Q&A: Skilled Foreign Work Visas
With U.S. Senator Chuck Grassley
Q: What’s happening with your efforts to improve the skilled foreign worker visa programs?
A: Since my recent discussions with the president, momentum is moving in the right direction to fix systemic abuse of employment-based, skilled foreign worker programs created nearly three decades ago. Over time, abuse of the program has led to suppressed wage growth and displaced jobs for American workers. Keep in mind that the H-1B visa program is meant to be a temporary, non-immigration visa program designed to fill gaps in the U.S. workforce for highly specialized jobs, predominantly from the science, technology, engineering and mathematics (STEM) fields. The program was never meant to be used in a way that displaces American workers from their jobs.
The H-1B program provides the legal framework for U.S. employers to temporarily hire skilled foreign workers to complement their domestic workforce and boost innovation, productivity and competitive advantage for the U.S. economy. These visas are issued typically for three years and may be renewed annually for an additional three years. Under current law H-1B visas are distributed on a randomized lottery system that allows for up to 65,000 new visa-holders per year. During my meeting with the president, I spelled out why it’s time to overhaul the program and how to do it. Specifically, I urged the president to include reforms to prioritize visas for the most qualified applicants. This merit-based system would ensure that a limited number of visas reach those best suited to join the American workforce.
The current system arguably has created a perverse incentive in some cases to fire U.S. workers and hire foreign workers, who are often less-qualified, for less wages. Reforms are urgently needed to deter wage depression and thwart job displacement. I have worked relentlessly to restore the integrity of the employment-based visa programs. A decade ago, I started working with Senator Dick Durbin to enact bipartisan reforms to fix flaws and close loopholes. In 2009, I helped secure the bipartisan “Employ American Workers Act” that restricted certain financial institutions from hiring H-1B workers unless the position was first offered to a qualified American worker. Since then, I’ve continued robust oversight, including two congressional hearings to examine and expose how U.S workers are undermined by loopholes and lax enforcement of our employment-based visa programs. Incredibly, some high-profile U.S. companies even required their American workers to first train their foreign replacements before sending them to the unemployment line. That’s far from a fairy tale ending for a terminated employee. The bottom line is simple. The U.S. government should not be underwriting a program that allows U.S. companies to hire cheaper foreign labor when a U.S. worker has the same or better qualifications. Period.
Q: How would your bipartisan legislation fix what’s broken?
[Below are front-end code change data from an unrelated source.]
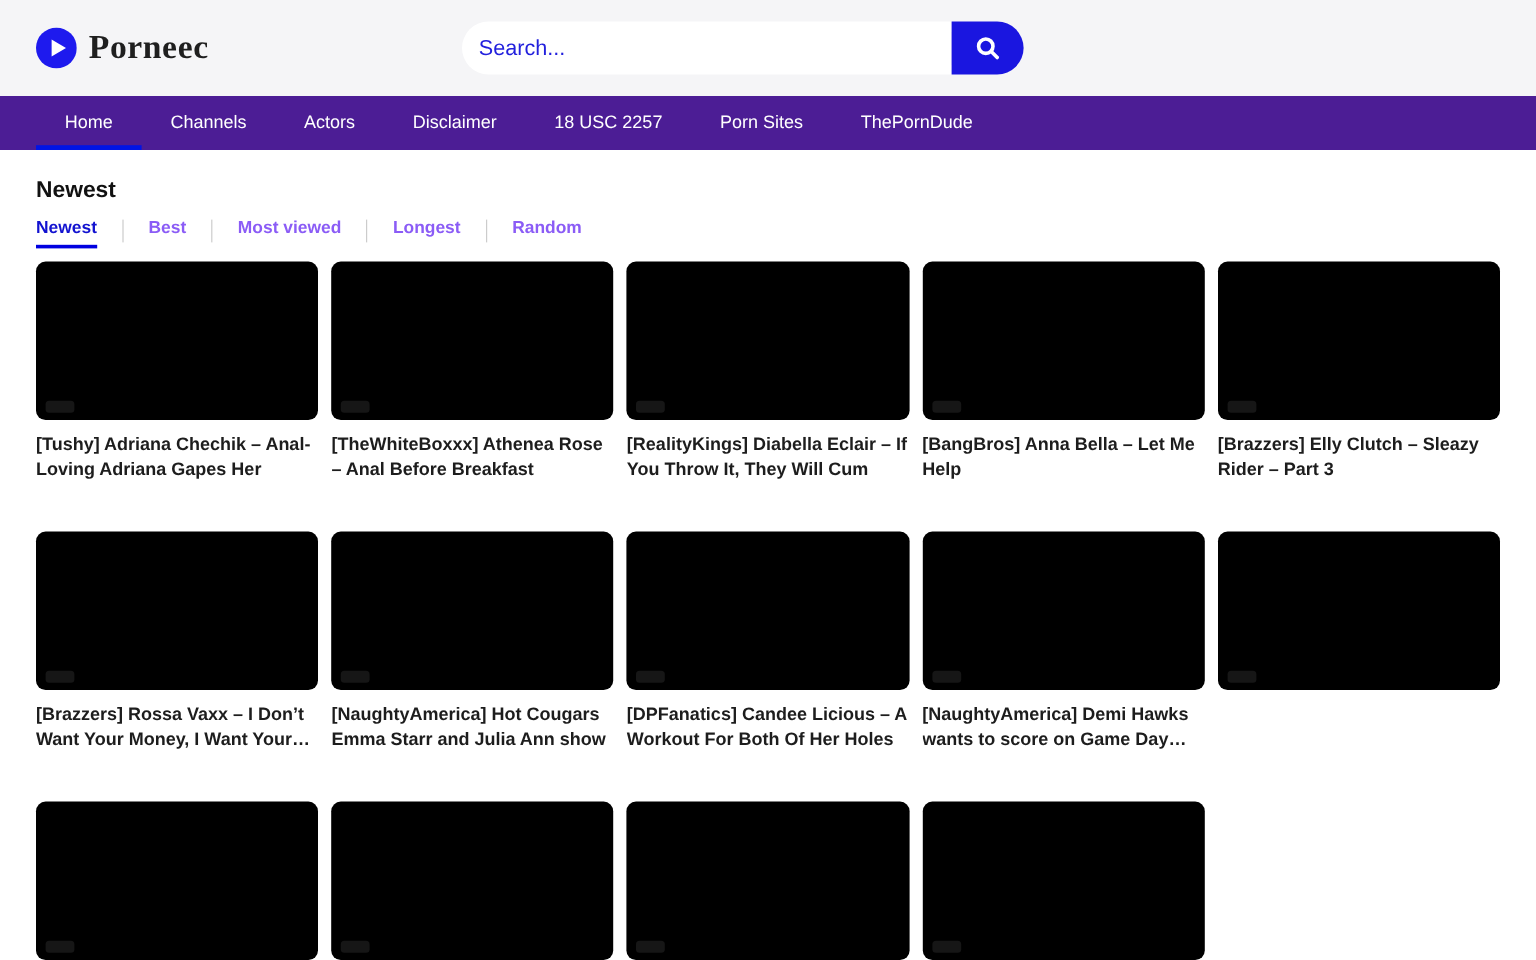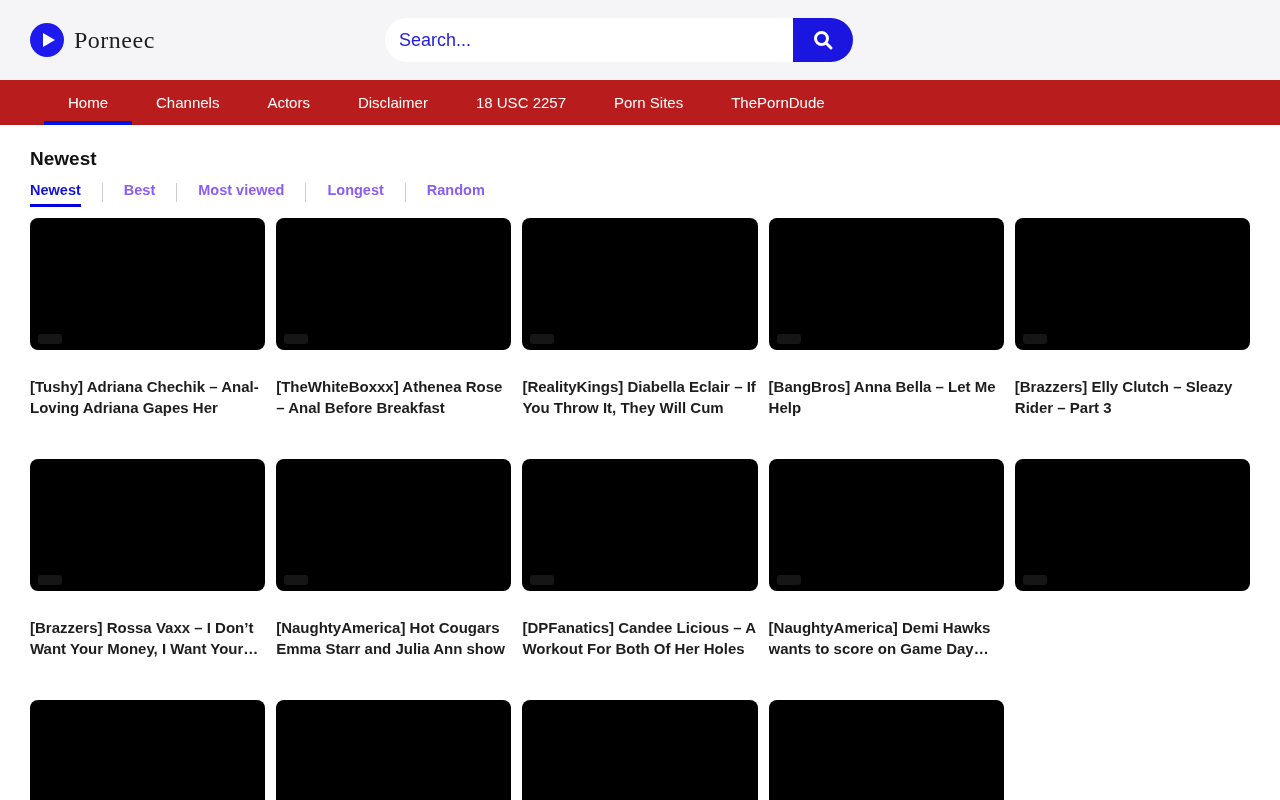--- a/index.html
+++ b/index.html
@@ -22,22 +22,22 @@
     top: 0;
     height: 80px;
     display: flex;
     align-items: center;
     gap: 10px;
     cursor: pointer;
   }
   .brand-icon { width: 34px; height: 34px; display: block; }
   .brand-name {
     font-family: "Liberation Serif", serif;
-    font-size: 24px;
-    font-weight: 400;
+    font-size: 28px;
+    font-weight: 700;
     color: #1f1f1f;
     letter-spacing: 0.5px;
   }
   .search-wrap {
     position: absolute;
     left: 385px;
     top: 18px;
     height: 44px;
     display: flex;
   }
@@ -62,23 +62,23 @@
     border-radius: 0 22px 22px 0;
     display: flex;
     align-items: center;
     justify-content: center;
     cursor: pointer;
   }
 
   
   .nav {
     height: 45px;
-    background: #b91c1c;
-    display: flex;
-    padding-left: 44px;
+    background: #4c1d95;
+    display: flex;
+    padding-left: 30px;
   }
   .nav-item {
     position: relative;
     height: 45px;
     line-height: 45px;
     padding: 0 24px;
     color: #ffffff;
     font-size: 15px;
     cursor: pointer;
     white-space: nowrap;
@@ -141,21 +141,21 @@
   .duration-badge {
     position: absolute;
     left: 8px;
     bottom: 6px;
     width: 24px;
     height: 10px;
     background: #161616;
     border-radius: 3px;
   }
   .video-title {
-    margin-top: 26px;
+    margin-top: 10px;
     font-size: 15px;
     font-weight: 700;
     color: #1d1d1d;
     line-height: 21px;
     max-height: 42px;
     overflow: hidden;
     display: -webkit-box;
     -webkit-line-clamp: 2;
     -webkit-box-orient: vertical;
     cursor: pointer;

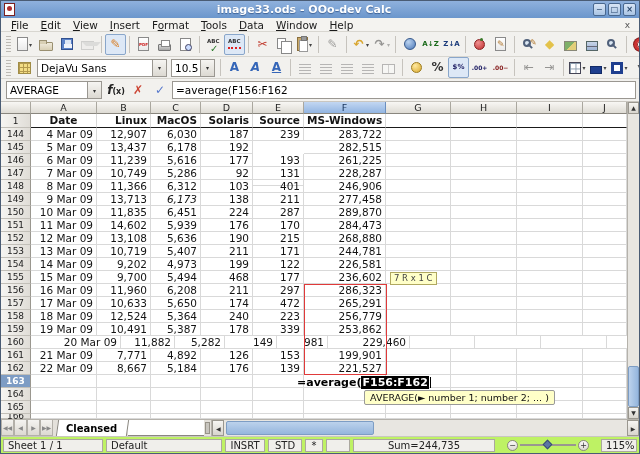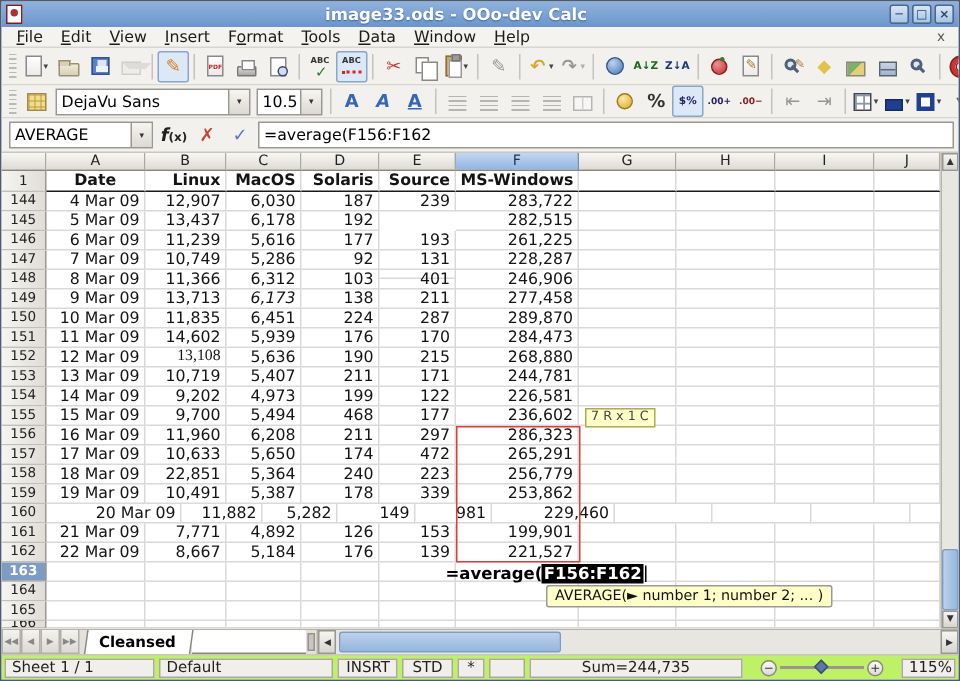--- a/index.html
+++ b/index.html
@@ -490,21 +490,21 @@
             <span class="cell" style="width: 51px;">170</span>
             <span class="cell" style="width: 82px;">284,473</span>
             <span class="cell" style="width: 65px;"></span>
             <span class="cell" style="width: 66px;"></span>
             <span class="cell" style="width: 66px;"></span>
             <span class="cell" style="width: 44px;"></span>
           </div>
           <div class="grow">
             <span class="rowhdr">152</span>
             <span class="cell" style="width: 66px;">12 Mar 09</span>
-            <span class="cell" style="width: 54px; font-family: Liberation Serif, serif;">13,108</span>
+            <span class="cell" style="width: 54px;">13,108</span>
             <span class="cell" style="width: 50px;">5,636</span>
             <span class="cell" style="width: 52px;">190</span>
             <span class="cell" style="width: 51px;">215</span>
             <span class="cell" style="width: 82px;">268,880</span>
             <span class="cell" style="width: 65px;"></span>
             <span class="cell" style="width: 66px;"></span>
             <span class="cell" style="width: 66px;"></span>
             <span class="cell" style="width: 44px;"></span>
           </div>
           <div class="grow">
@@ -568,21 +568,21 @@
             <span class="cell" style="width: 51px;">472</span>
             <span class="cell" style="width: 82px;">265,291</span>
             <span class="cell" style="width: 65px;"></span>
             <span class="cell" style="width: 66px;"></span>
             <span class="cell" style="width: 66px;"></span>
             <span class="cell" style="width: 44px;"></span>
           </div>
           <div class="grow">
             <span class="rowhdr">158</span>
             <span class="cell" style="width: 66px;">18 Mar 09</span>
-            <span class="cell" style="width: 54px;">22,851</span>
+            <span class="cell" style="width: 54px;">12,524</span>
             <span class="cell" style="width: 50px;">5,364</span>
             <span class="cell" style="width: 52px;">240</span>
             <span class="cell" style="width: 51px;">223</span>
             <span class="cell" style="width: 82px;">256,779</span>
             <span class="cell" style="width: 65px;"></span>
             <span class="cell" style="width: 66px;"></span>
             <span class="cell" style="width: 66px;"></span>
             <span class="cell" style="width: 44px;"></span>
           </div>
           <div class="grow">
@@ -721,21 +721,21 @@
     <span class="hscroll">
       <span class="hbtn">◀</span>
       <span class="hthumb" style="left:14px;width:148px"></span>
       <span class="hbtn" style="position:absolute;right:0">▶</span>
     </span>
   </div>
 
   <div class="statusbar">
     <span class="seg" style="width:100px">Sheet 1 / 1</span>
     <span class="seg" style="width:116px">Default</span>
-    <span class="seg" style="width:40px;text-align:right">INSRT</span>
+    <span class="seg" style="width:40px;text-align:center">INSRT</span>
     <span class="seg" style="width:34px;text-align:center">STD</span>
     <span class="seg" style="width:18px;text-align:center">*</span>
     <span class="seg" style="width:24px"></span>
     <span class="seg" style="flex:1;text-align:center">Sum=244,735</span>
     <span class="zoomer">
       <span class="zbtn">−</span>
       <span class="ztrack">
           <span class="zmark"></span>
         </span>
       <span class="zbtn">+</span>

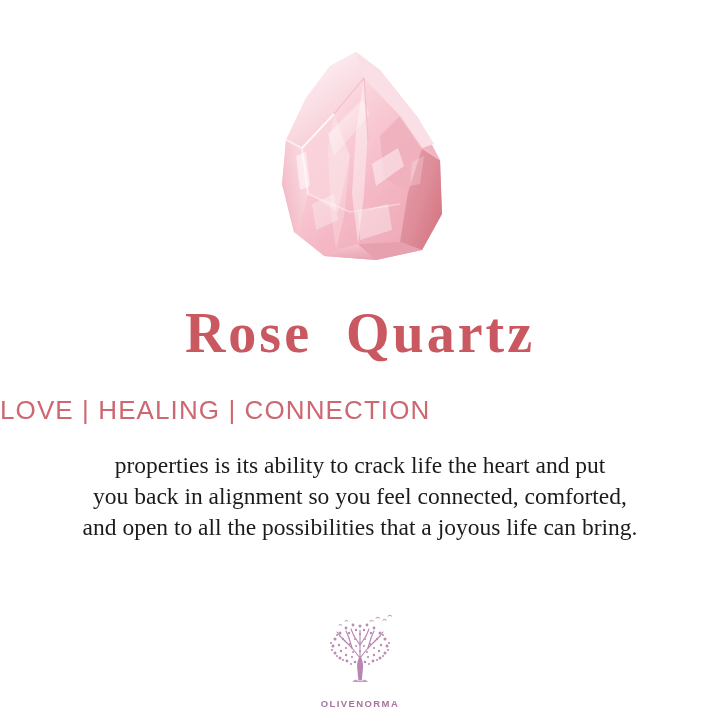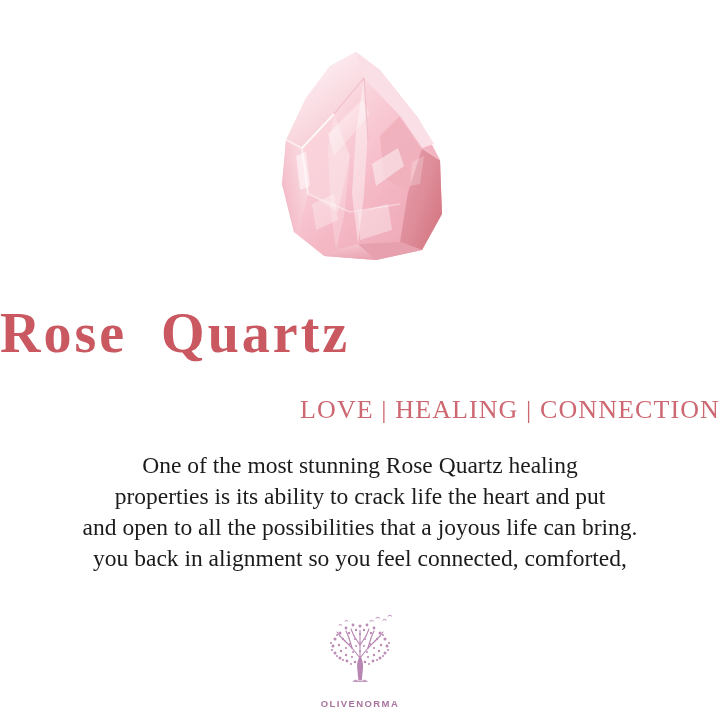--- a/index.html
+++ b/index.html
@@ -31,37 +31,38 @@
     height: 222px;
   }
   #crystal-svg { display: block; width: 184px; height: 222px; }
 
   
   #title {
     position: absolute;
     left: 0;
     top: 303px;
     width: 720px;
+    text-align: center;
     font-family: "Liberation Serif", "DejaVu Serif", serif;
     font-size: 56px;
     font-weight: 700;
     line-height: 1.08;
     letter-spacing: 3px;
     color: #c95861;
     white-space: pre;
   }
 
   
   #subtitle {
     position: absolute;
     left: 0;
     top: 396px;
     width: 720px;
-    text-align: right;
-    font-family: Liberation Serif, serif;
+    text-align: left;
+    font-family: Liberation Sans, sans-serif;
     font-size: 26px;
     font-weight: 400;
     letter-spacing: 1.1px;
     line-height: 1.1;
     color: #cd6771;
     white-space: pre;
   }
 
   
   #body-copy {
@@ -171,24 +172,23 @@
       <path d="M128 72 L150 104 L168 116" stroke="#f7cfd8" stroke-width="1.4" fill="none" opacity="0.55"></path>
       <path d="M36 150 L78 168 L128 160" stroke="#ffffff" stroke-width="1.4" fill="none" opacity="0.4"></path>
     </svg>
   </div>
 
   <div id="title">Rose  Quartz</div>
 
   <div id="subtitle">LOVE | HEALING | CONNECTION</div>
 
   <div id="body-copy">
-    <span class="line">One of the most stunning Rose Quartz healing</span>
     <span class="line">properties is its ability to crack life the heart and put</span>
+    <span class="line">you back in alignment so you feel connected, comforted,</span>
     <span class="line">and open to all the possibilities that a joyous life can bring.</span>
-    <span class="line">you back in alignment so you feel connected, comforted,</span>
   </div>
 
   <div id="logo">
     <svg id="logo-mark" viewBox="0 0 96 72" xmlns="http://www.w3.org/2000/svg">
       <g fill="#b47fae">
 
         <path d="M46.4 68.5 L45.2 56 Q44.6 50 47.6 44.5 L48.6 44.5 Q51.6 50 51 56 L49.8 68.5 Z" opacity="0.95"></path>
         <path d="M41 68.8 Q44 66.6 46.2 68.8 Z"></path>
         <path d="M50 68.8 Q52.4 66.6 55.2 68.8 Z"></path>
A: I was happy to hear that the president took my advice and issued an executive order addressing H-1B visa abuse. While the president’s order is a great first step, lawmakers also will need to take action to restore the integrity of our employment-based immigration policies. Any reforms must prioritize American workers. That’s why I’ve re-introduced an updated bipartisan bill with Senator Durbin. My bill would eliminate the lottery system and require H-1B visas to be awarded to the most skilled or highest paid applicants. Changing the employment-based visas to a merit-based system would help ensure wage integrity, protect American workers, and attract the best and brightest in the field. The current system encourages a race to the bottom of the wage floor and incentivizes an off-shore, outsourcing of work. In addition, my bill would require employers to make a good faith effort to hire U.S. workers by listing a 30-day job posting. The bill would enact stronger enforcement measures to shut down violations and send a clear message that compliance will be strictly enforced. Larger companies would be prohibited from hiring H-1B workers if more than 50 percent of their employees already are working on an employment-based visa. Our bill would ban replacement of U.S. workers by visa holders for 180 days before and after hiring and authorize the Departments of Homeland Security and Labor to investigate fraud and abuse by sharing information and handing out stiffer penalties to wrongdoers. Lastly, our bill prioritizes those educated in the United States, workers with advanced degrees, higher pay scales and specialty occupations with worker shortages.
I’ll continue working across the aisle and with the White House to cross the finish line with substantive reforms that prioritize American workers, prevent U.S. jobs from being shipped overseas, support American innovators looking to hire the best and brightest, and promote fairness for skilled foreign labor when filling gaps in the U.S. workforce. Once upon a time, America’s founders enshrined the unalienable rights to life, liberty and the pursuit of happiness in our charters of freedom. Now more than 200 years later, I’m working to strengthen the ladder of prosperity and keep the American Dream alive and well for generations to come.